Dans cet ouvrage, l'auteur voudrait rappeler aux agronomes que la lutte antiérosive n'est pas seulement l'affaire de spécialistes que l'on charge de restaurer les terres déjà dégradées par une exploitation minière productiviste: il faudra désormais intégrer le point de vue de l'aménagiste, gestionnaire de l'eau et de la fertilité des sols, lors de la mise au point de systèmes de culture à la fois rentables et durables, sans danger pour l'environnement rural et urbain.

Depuis les années 1980, de nombreuses critiques se sont élevées pour dénoncer les échecs observés dans la majorité des programmes intégrant la lutte antiérosive.

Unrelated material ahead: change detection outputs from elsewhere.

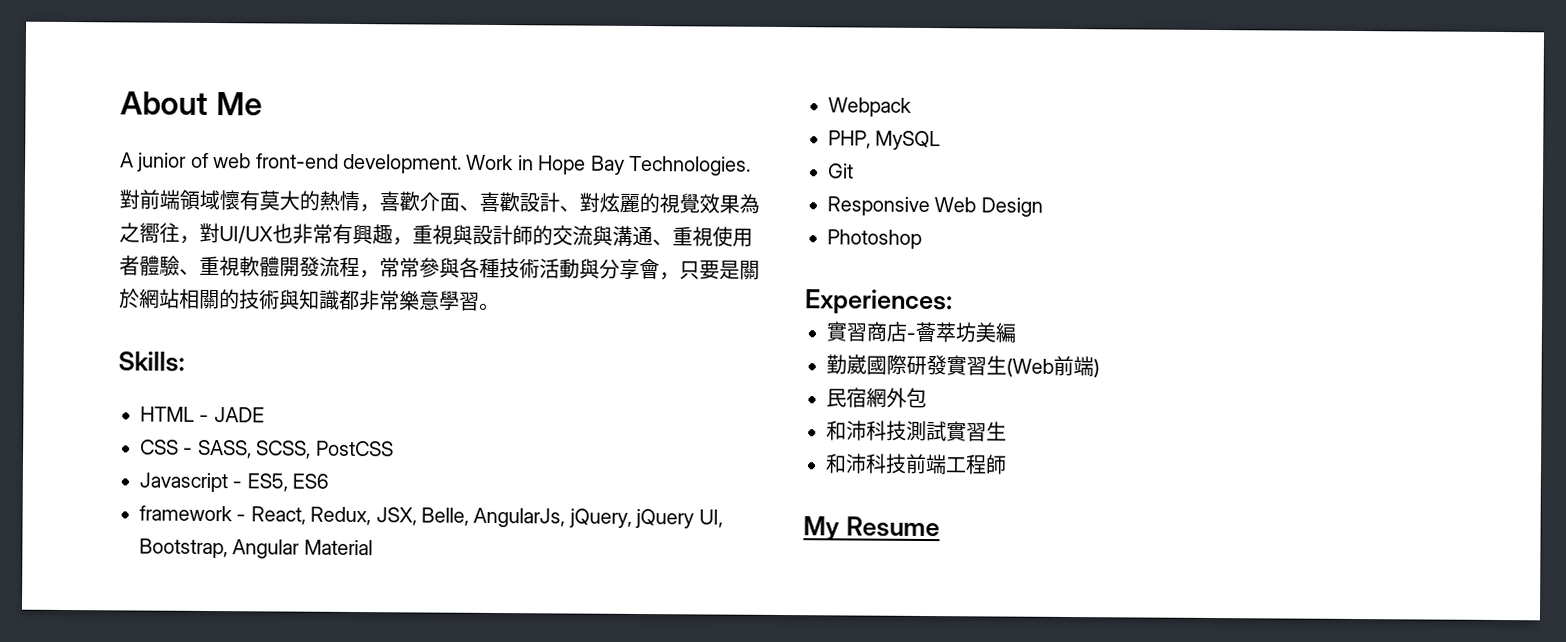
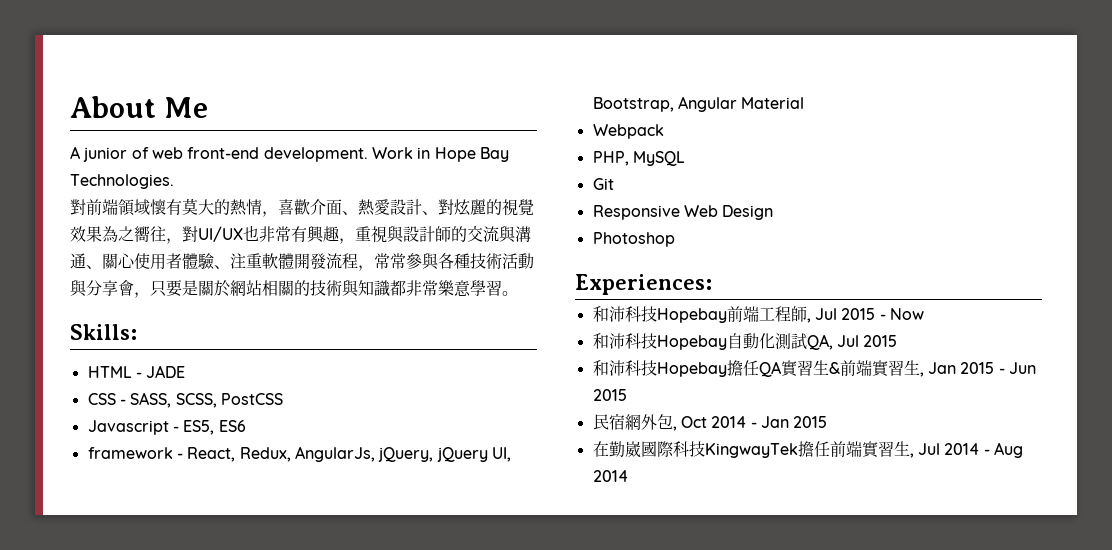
[479,191,520,213] 喜歡 -> [358,199,390,216] 熱愛
[672,226,713,247] 重視 -> [102,253,135,269] 關心
[199,255,240,277] 重視 -> [230,253,262,269] 注重
[375,507,469,526] JSX, Belle, -> (291, 454) none
[826,321,1016,343] [826,354,1100,378] [826,387,927,409] [826,420,1007,442] [825,453,1007,475] [803,516,940,541] 實習商店-薈萃坊美編 // 勤崴國際研發實習生(Web前端) // 民宿網外包 // 和沛科技測試實習生 // 和沛科技前端工程師 // My Resume -> [592,306,924,323] [592,333,898,350] [592,360,1036,377] [592,389,627,401] [592,413,828,431] [592,441,1023,458] [592,470,628,482] 和沛科技Hopebay前端工程師, Jul 2015 - Now // 和沛科技Hopebay自動化測試QA, Jul 2015 // 和沛科技Hopebay擔任QA實習生&前端實習生, Jan 2015 - Jun 2015 // 民宿網外包, Oct 2014 - Jan 2015 // 在勤崴國際科技KingwayTek擔任前端實習生, Jul 2014 - Aug 2014

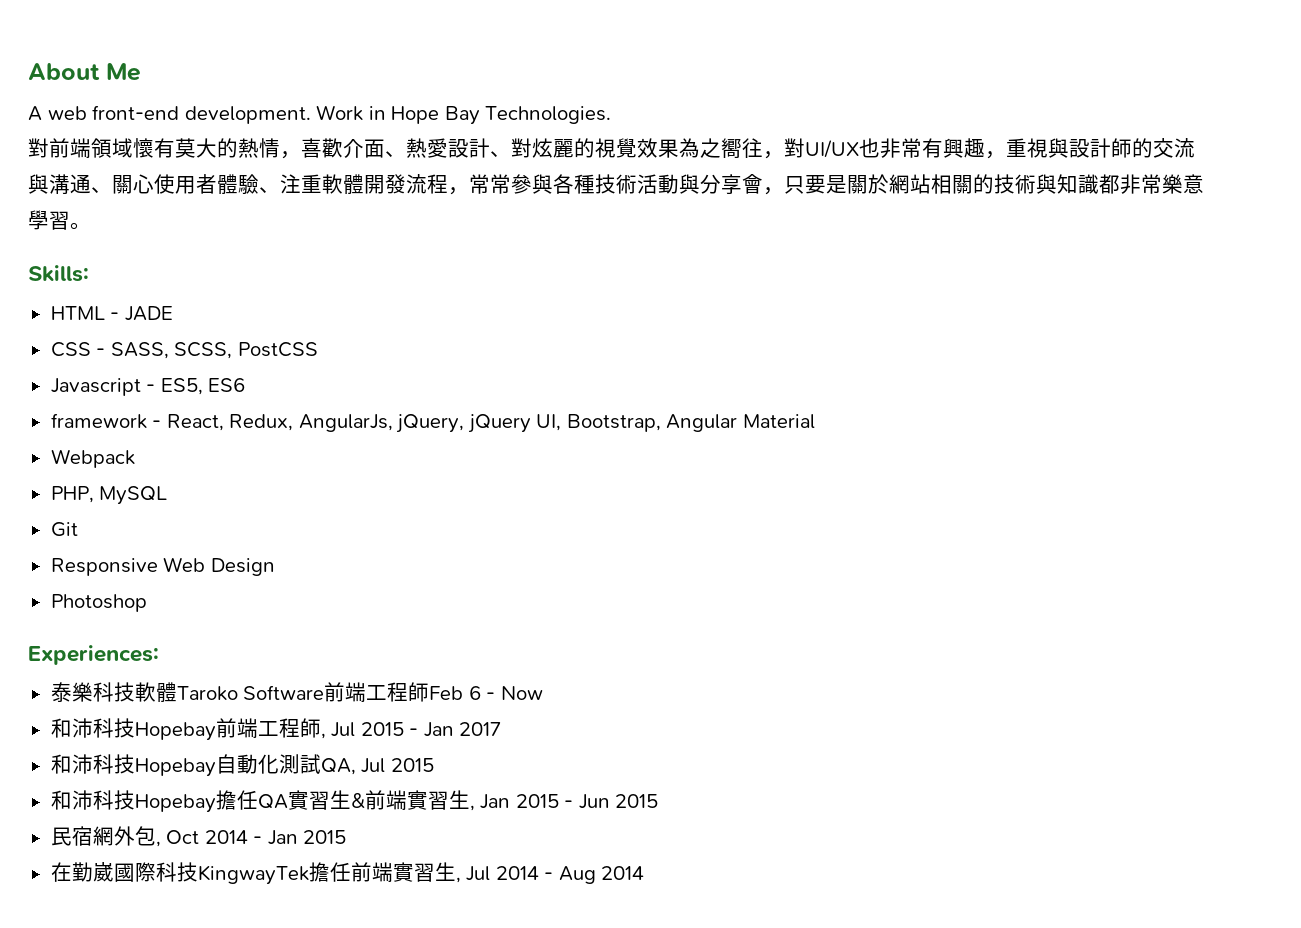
[83,147,149,162] junior of -> (42, 113) none
(712, 284) none -> [50,682,543,702] // 泰樂科技軟體Taroko Software前端工程師Feb 6 - Now
[889,308,924,320] Now -> [423,722,502,737] Jan 2017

On admet aujourd'hui qu'il existe deux domaines dans la lutte antiérosive.

Le domaine de l'État, qui réagit aux catastrophes et délègue ses ingénieurs pour maîtriser les glissements de terrain, corriger les torrents, reforester les montagnes, aménager les rivières qui menacent les ouvrages d'art, les voies de circulation, les zones habitées, les aménagements hydrauliques, l'envasement des barrages. Pour l'intérêt public, les représentants du pouvoir central imposent des équipements hydrauliques en milieu rural. C'est coûteux, cela ne plaît pas aux paysans, mais c'est indispensable pour contrôler la qualité des eaux (logique aval) et seul l'Etat est capable d'assurer ces travaux mécaniques importants.

Le domaine paysan de la protection des terres (logique amont) que seule la communauté rurale peut maîtriser à condition qu'on l'aide à poser les bons diagnostics sur l'origine de la crise érosive et les moyens les mieux adaptés afin d'améliorer à la fois la protection du milieu, la production de la biomasse, et son niveau de vie.

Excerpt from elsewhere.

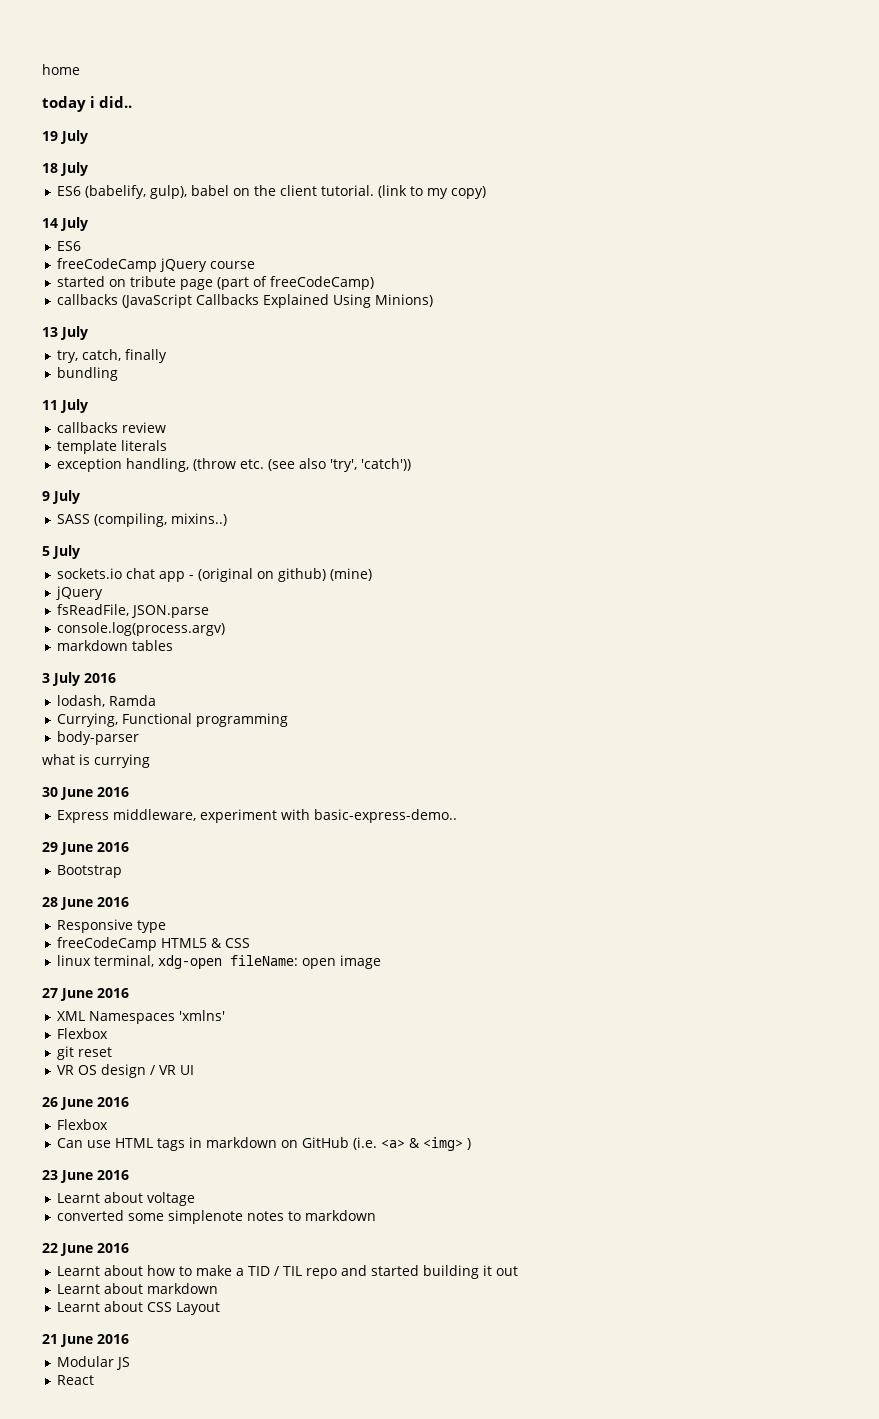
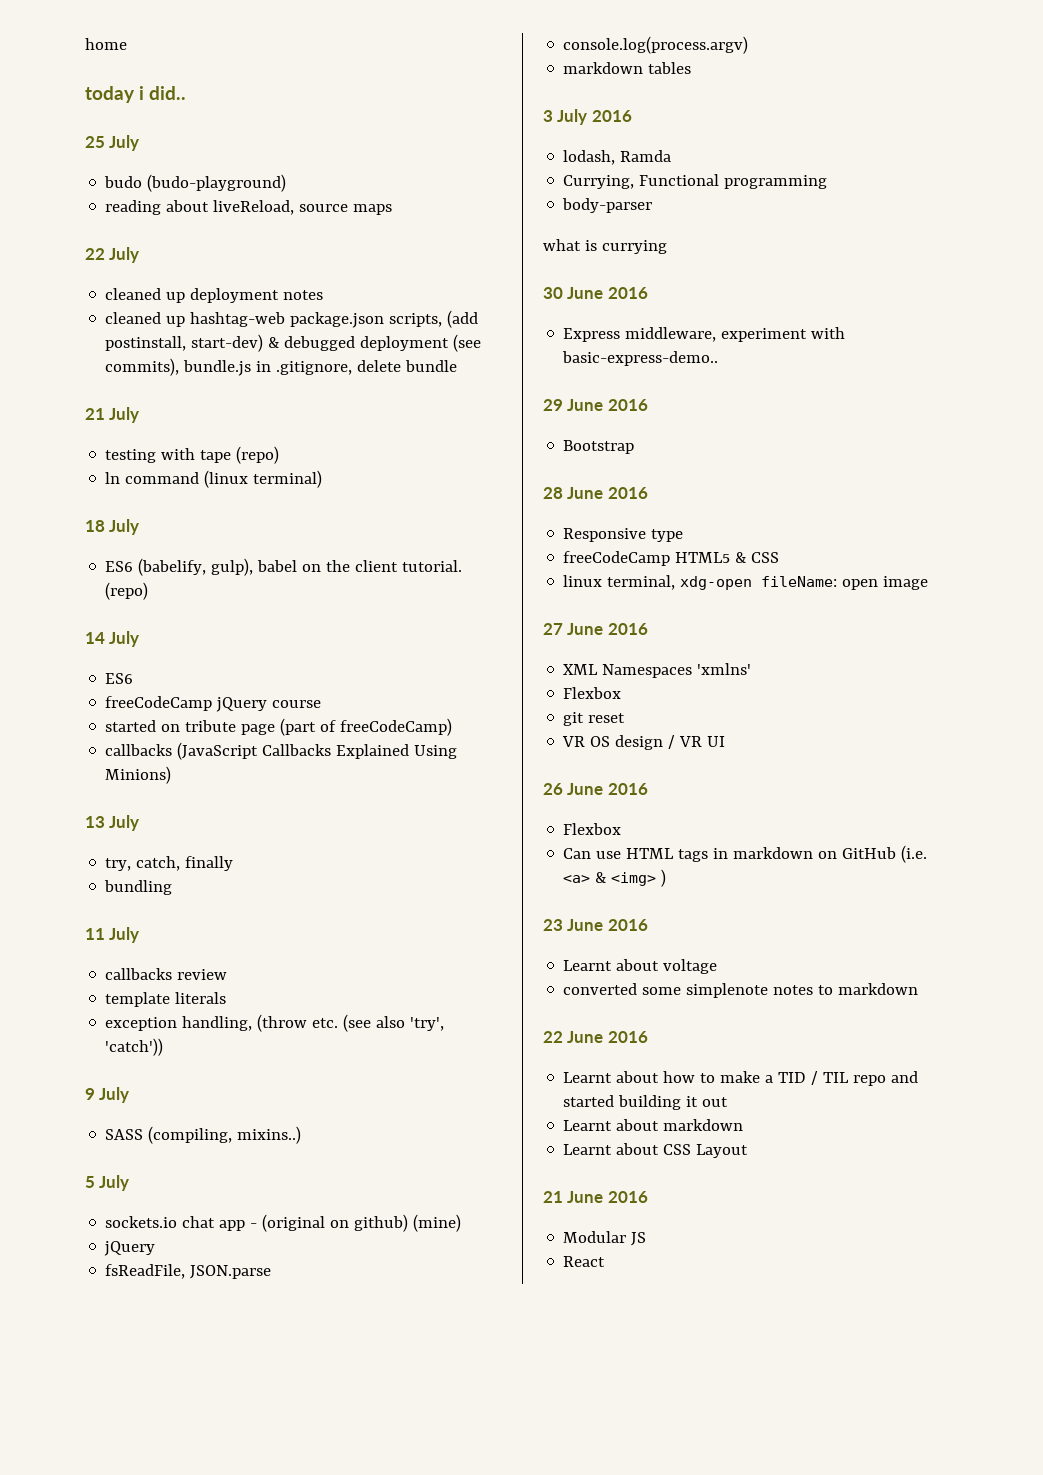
[42,130,88,144] 19 July -> [85,135,140,151] [104,174,287,192] [105,200,393,215] [85,247,140,263] [105,288,324,303] [105,310,479,328] [105,334,482,352] [105,358,458,376] [85,407,140,423] [105,446,280,464] [105,470,323,488] 25 July // budo (budo-playground) // reading about liveReload, source maps // 22 July // cleaned up deployment notes // cleaned up hashtag-web package.json scripts, (add postinstall, start-dev) & debugged deployment (see commits), bundle.js in .gitignore, delete bundle // 21 July // testing with tape (repo) // ln command (linux terminal)
[377,185,486,199] (link to my copy) -> [105,582,149,600] (repo)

C'est essentiellement dans ce dernier domaine, celui de la gestion conservatoire des eaux de surface, de la biomasse et de la fertilité du sol, GCES ou land husbandry des anglophones (Shaxson et al., 1987; Hudson, 1992), que cet ouvrage voudrait faire le point des connaissances en faisant surtout appel aux travaux de recherche des pédologues, agronomes et géographes francophones, en particulier de l'ORSTOM et du CIRAD, ayant travaillé principalement en Afrique où les problèmes évoluent plus vite qu'en Europe. Les travaux des anglophones dans ce domaine sont déjà connus par ailleurs (Wischmeier et Smith, 1978; Hudson, 1992).

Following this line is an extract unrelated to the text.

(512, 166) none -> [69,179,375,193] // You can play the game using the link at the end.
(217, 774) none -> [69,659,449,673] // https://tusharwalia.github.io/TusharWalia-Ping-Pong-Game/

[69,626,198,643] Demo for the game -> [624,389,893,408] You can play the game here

L'auteur présente un point de vue personnel et provocateur: une approche nouvelle et plus constructive des problèmes posés aux paysans dans leur lutte contre la dégradation de leurs terres. Ce n'est pas un manuel qui présente des recettes à appliquer en face de chaque problème d'érosion, mais un ouvrage permettant aux chercheurs, formateurs et agronomes de terrain, de découvrir la diversité des situations, de poser un diagnostic sur l'origine des crises et de proposer une palette de solutions techniques dans laquelle une petite communauté rurale {une famille, un quartier, un village, un versant, une colline ou un microbassin versant) pourra choisir le paquet technologique répondant le mieux à ses problèmes. On trouvera ailleurs des exposés plus pédagogiques pour former les animateurs ruraux (Dupriez et De Leener, 1990; Inades, 1989) et des manuels plus techniques pour la correction torrentielle et les glissements de terrain (Heusch, 1988, documentation Cemagref) ou sur la fertilisation des sols (Piéri, 1989).

Ce document a servi de base pendant 8 ans à la formation en "GCES, en tant qu'instrument de la gestion de terroir" pour 700 ingénieurs agronomes ou forestiers du CNEARC et de l'ENGREF à Montpellier (France), de l'ENDHA en Haïti, ainsi que pour 50 techniciens supérieurs en hydraulique de l'ETSHER à Ouagadougou (Burkina Faso). Nous espérons qu'il pourra s'enrichir de vos remarques et de nouvelles expériences au cours des éditions futures. Il aura atteint son objectif s'il permet à un grand nombre d'aménagistes et d'agronomes de trouver des éléments de réflexion pour développer des systèmes agraires intensifs et durables bien adaptés à la diversité des situations écologiques et socio-économiques locales.